Start making calls to the phone list that was provided. You get a hit.


----------



## srconnell22 (Aug 27, 2007)

miruss said:


> think this is same area
> http://www.canadacreekranch.com/Amenities/Elk_Guide_Service.aspx


It's not. CCR is area G. 

Call me next week, 734.223.4284. Or PM me here. I'll do what I can to point you in the right direction.


----------



## TNL (Jan 6, 2005)

Thank you srconnell22, that is greatly appreciated.

miruss, Canada Creek is indeed in G. We saw a beautiful buck across the fence there the last weekend of firearm deer.

Luv2hunteup, thanks - we've called a few, but will definitely make sure we get through all of them.


----------



## Buckbaker (Aug 3, 2015)

Years ago when my wife drew the late hunt we did it DIY. Talk to everyone at the orientation, make friends, help each other. We had a handful of other hunters that we ran into regularly and exchanged info. Talk to successful hunters, they openly tell about elk they didn't shoot. DNR personnel were also very helpful.
We hunted state land only. Drove around a lot and walked a lot. When you see sign (tracks, whatever) check them out. My wife finally got her elk after we cut tracks and followed them about a half mile. Came across a big herd and picked one out that gave her a good shot.


----------



## Luv2hunteup (Mar 22, 2003)

I forgot to mention that the DNR tracks previous kill locations. Your buddy should have received a copy of it. If not pick one up at the Atlanta field office. I had a ball on my hunt this fall plus I met some hunters that I keep track of.


----------



## Lamarsh (Aug 19, 2014)

I have never hunted elk in Michigan, but I have hunted them extensively and successfully out in Colorado. I know nothing about their range here in Michigan aside from where it is located. I'll try my best to give you some info on hunting cows. 

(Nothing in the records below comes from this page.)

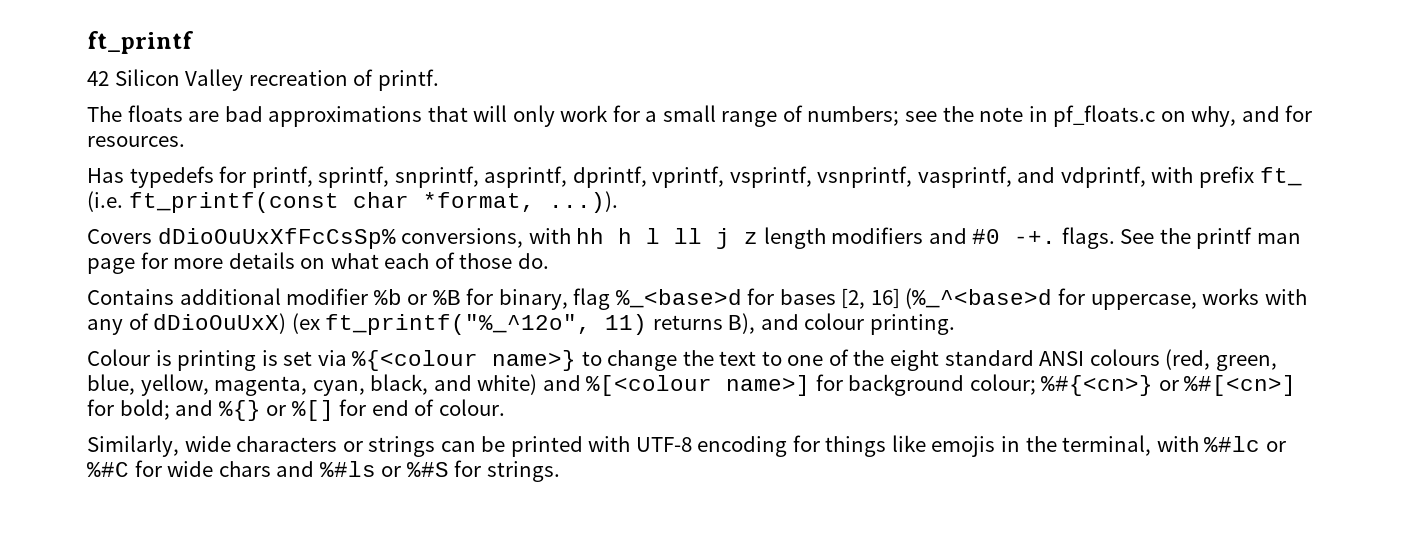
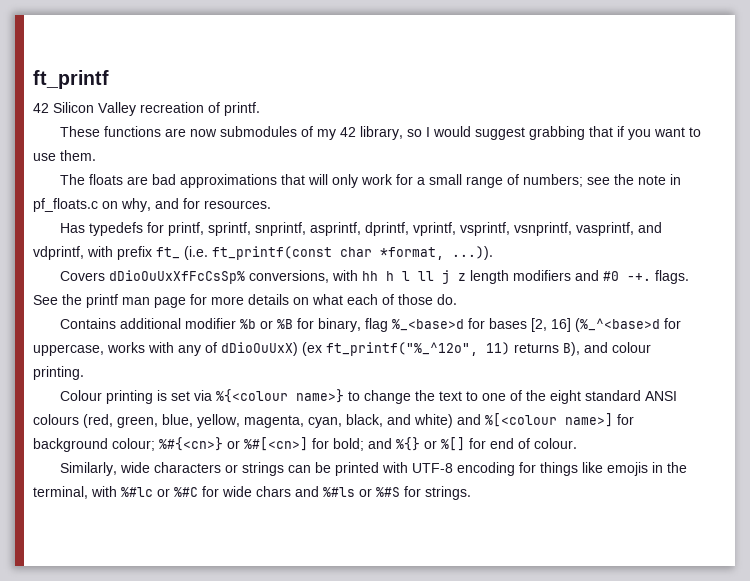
(439, 80) none -> [60,126,702,140] [33,150,96,161] // These functions are now submodules of my 42 library, so I would suggest grabbing that if you want to use them.
[155,350,172,366] is -> (103, 395) none

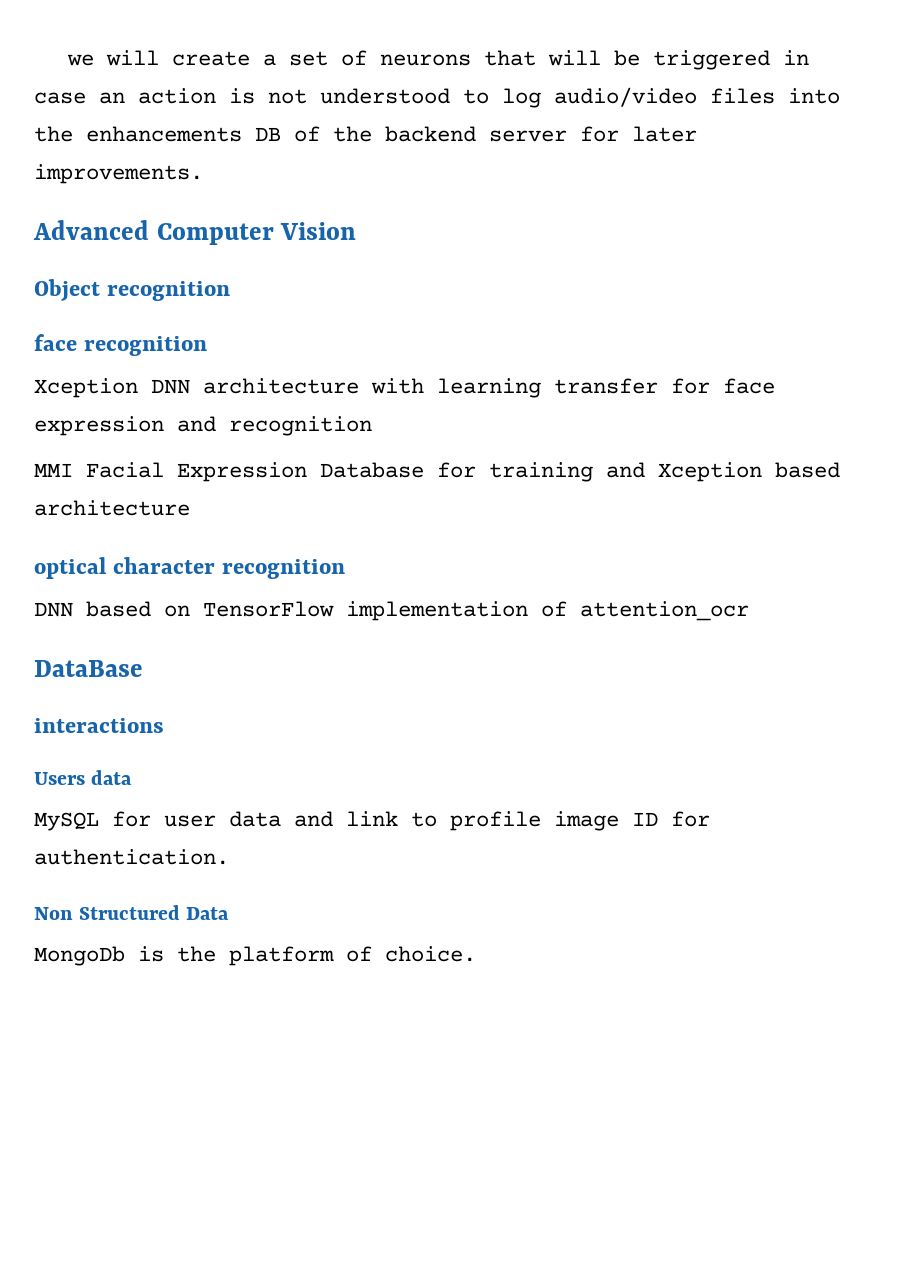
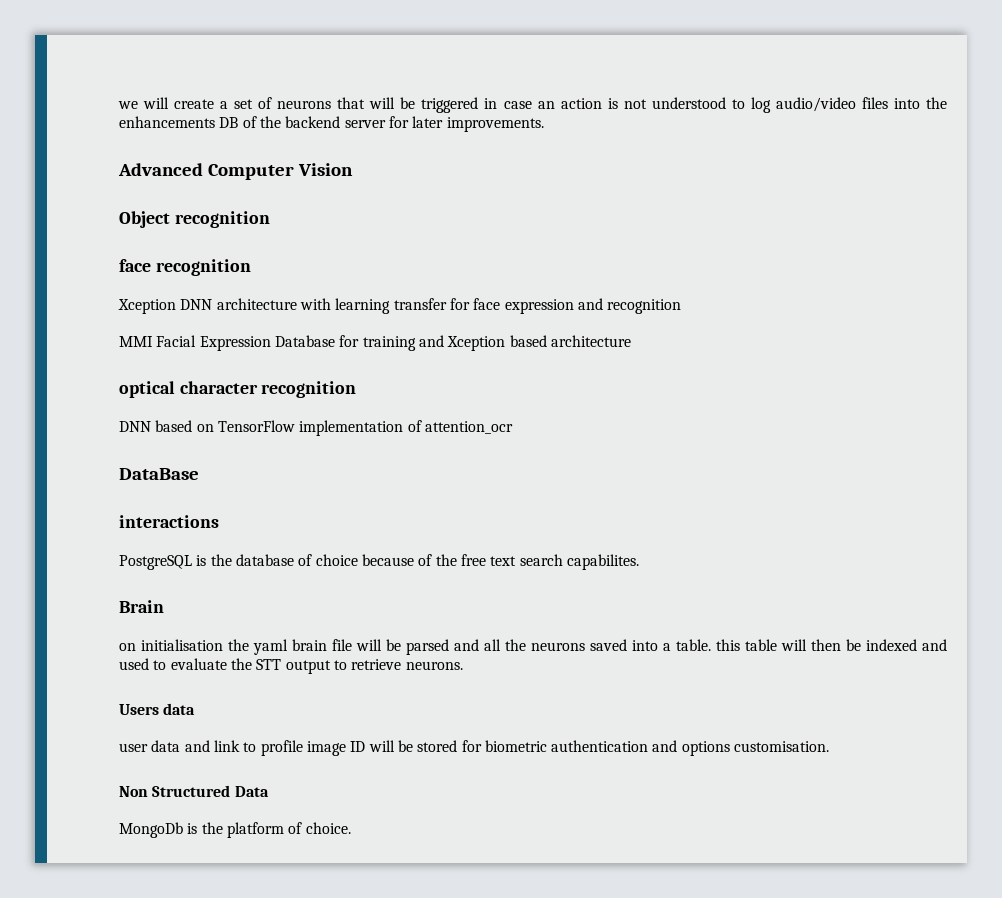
(164, 725) none -> [119,554,639,570] [119,600,164,613] [119,639,947,655] [119,658,463,674] // PostgreSQL is the database of choice because of the free text search capabilites. // Brain // on initialisation the yaml brain file will be parsed and all the neurons saved into a table. this table will then be indexed and used to evaluate the STT output to retrieve neurons.
[34,811,151,831] MySQL for -> (196, 709) none
[671,811,710,827] [34,849,229,865] for authentication. -> [368,740,830,756] will be stored for biometric authentication and options customisation.

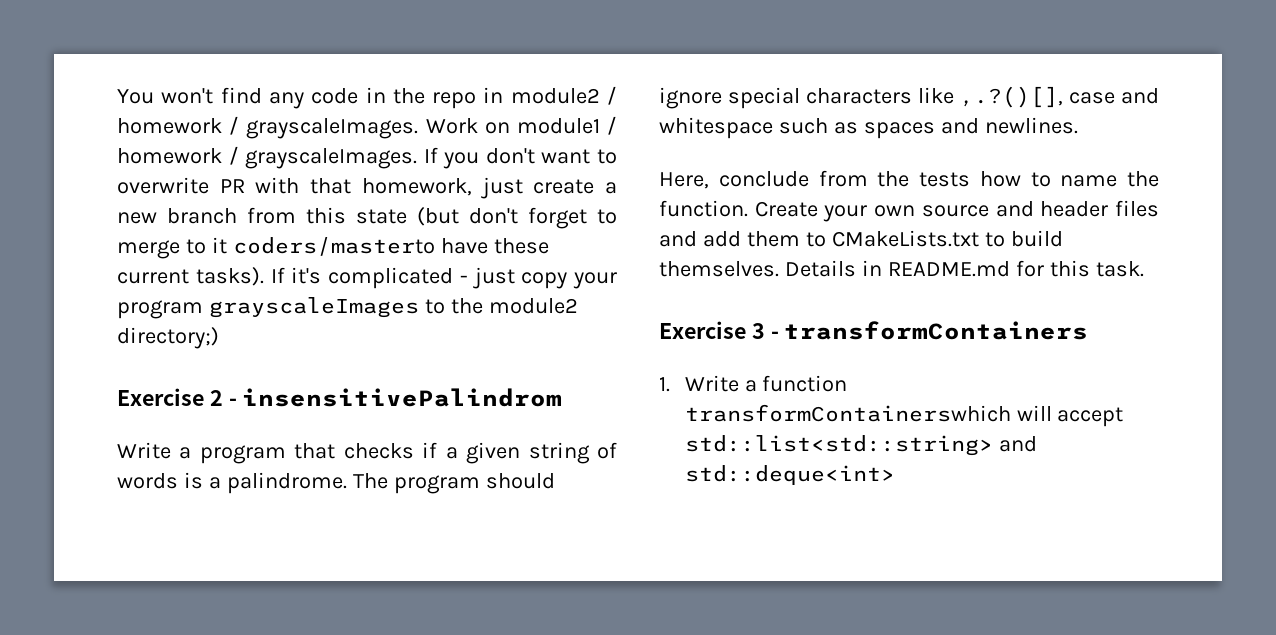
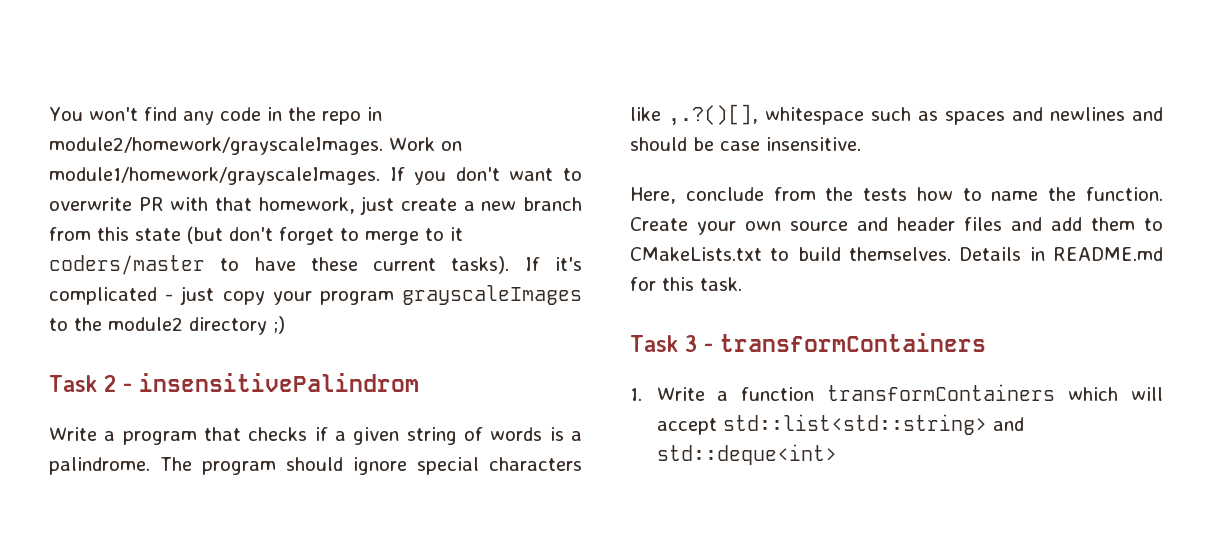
[510,86,618,105] [117,116,618,139] [117,146,418,169] module2 / homework / grayscaleImages. Work on module1 / homework / grayscaleImages. -> [49,137,462,155] [49,167,380,185] module2/homework/grayscaleImages. Work on module1/homework/grayscaleImages.
[232,237,435,256] coders/masterto -> [49,255,240,275] coders/master to
[117,327,219,349] [117,388,204,406] directory;) // Exercise -> [189,316,285,335] [49,375,97,392] directory ;) // Task
[1069,88,1159,104] case and -> (758, 115) none
[984,117,1078,134] newlines. -> [1050,107,1163,121] [630,137,861,151] newlines and should be case insensitive.
[659,321,746,339] Exercise -> [630,335,678,352] Task
[684,404,1011,422] transformContainerswhich -> [827,384,1119,401] transformContainers which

IMO cows are much tougher to hunt than bulls during and around the first and second ruts. With the exception of a herd bull constantly surrounded by cows (dozens of eyes and ears), most bulls can be taken with a still hunting or even vigorously hiking around where you can cover ground and rip off cow calls (hard estrous calls during the rut, normal lost cow mews outside of that time frame) and the occasional bugle to locate (typically at dawn and dusk). You can even make noise and rustle around in the bushes and bulls will not be deterred (contrary to hunting whitetail bucks). Cows are totally different. They rarely come to a call. The rare scenario where a cow would come to a call would be a lone cow responding to a lost cow mew. Cows are super wary, and are usually with other cows. They are constantly watching, listening and smelling. That said, hunting them more like whitetails is usually the best bet--post up on a game trail or spot you know they are hitting on a routine. That does require scouting. This time of the year, when they are not seeking dark timber to avoid the heat, they might be easier to locate. They are more likely to be herded up together at a food source now that we are closer to the winter. 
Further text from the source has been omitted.